Dietary Guidelines for Americans

The Dietary Guidelines for Americans provide science-based advice to promote health and reduce risk for major chronic diseases through diet and physical activity. The DGA are a statement of federal nutrition policy and, as such, form the basis of all federal food assistance as well as nutrition education and information programs. For example, the DGA are used in menu planning in the National School Lunch Program; in educational materials used by the Special Supplemental Nutrition Program for Women, Infants, and Children (WIC); and in setting the Healthy People objectives for the nation. In addition, the Secretaries of HHS and USDA review all federal publications related to dietary guidance to ensure consistency with the DGA.

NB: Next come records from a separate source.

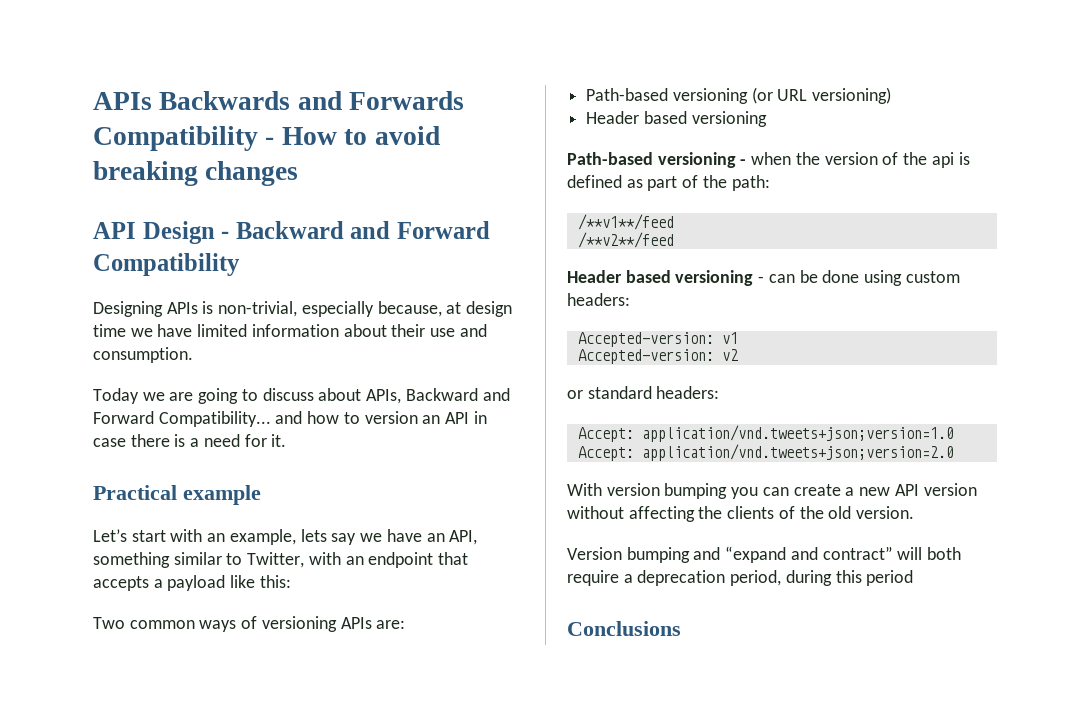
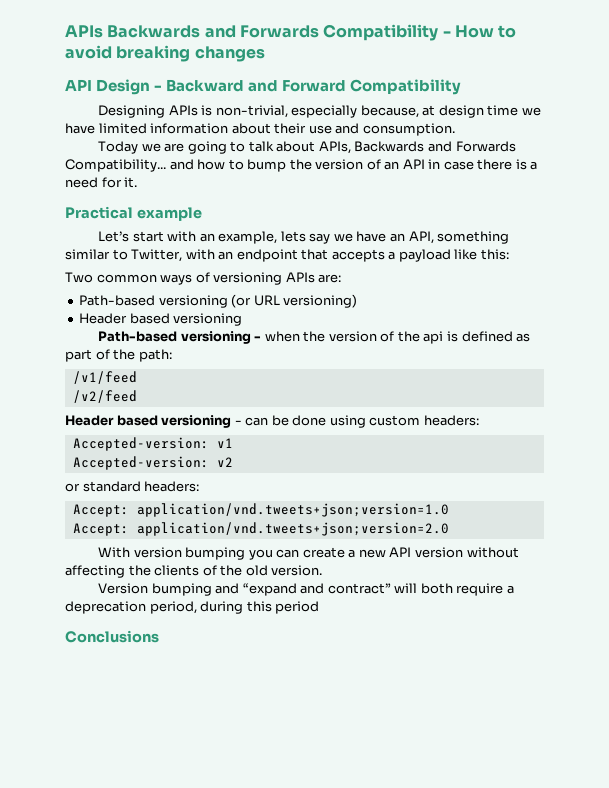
- Today we are going to discuss about APIs, Backward and Forward Compatibility... and how to version an API in case there is a need for it.
+ Today we are going to talk about APIs, Backwards and Forwards Compatibility... and how to bump the version of an API in case there is a need for it.
- /**v1**/feed
- /**v2**/feed
+ /v1/feed
+ /v2/feed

Developed for policy makers, nutrition professionals, and educators, the DGA were initially published in 1980 by HHS and USDA, and have been updated every 5 years. The most recent edition was drafted in 2005 by a committee of scientists after reviewing the recommendations of the DGAC (see above) and the associated public comments. Because of the competing benefits and risks associated with seafood consumption pointed out in the DGAC report, drafters of the DGA stopped short of making a quantified key recommendation for fish or seafood. Instead, they recommended that individuals “Keep total fat intake between 20 to 35 percent of calories, with most fats coming from sources of polyunsaturated and monounsaturated fatty acids, such as fish, nuts, and vegetable oils” (DGA, 2005). The accompanying text cites evidence for a reduced risk of cardiovascular disease among the general population associated with the consumption of certain fatty acids from seafood.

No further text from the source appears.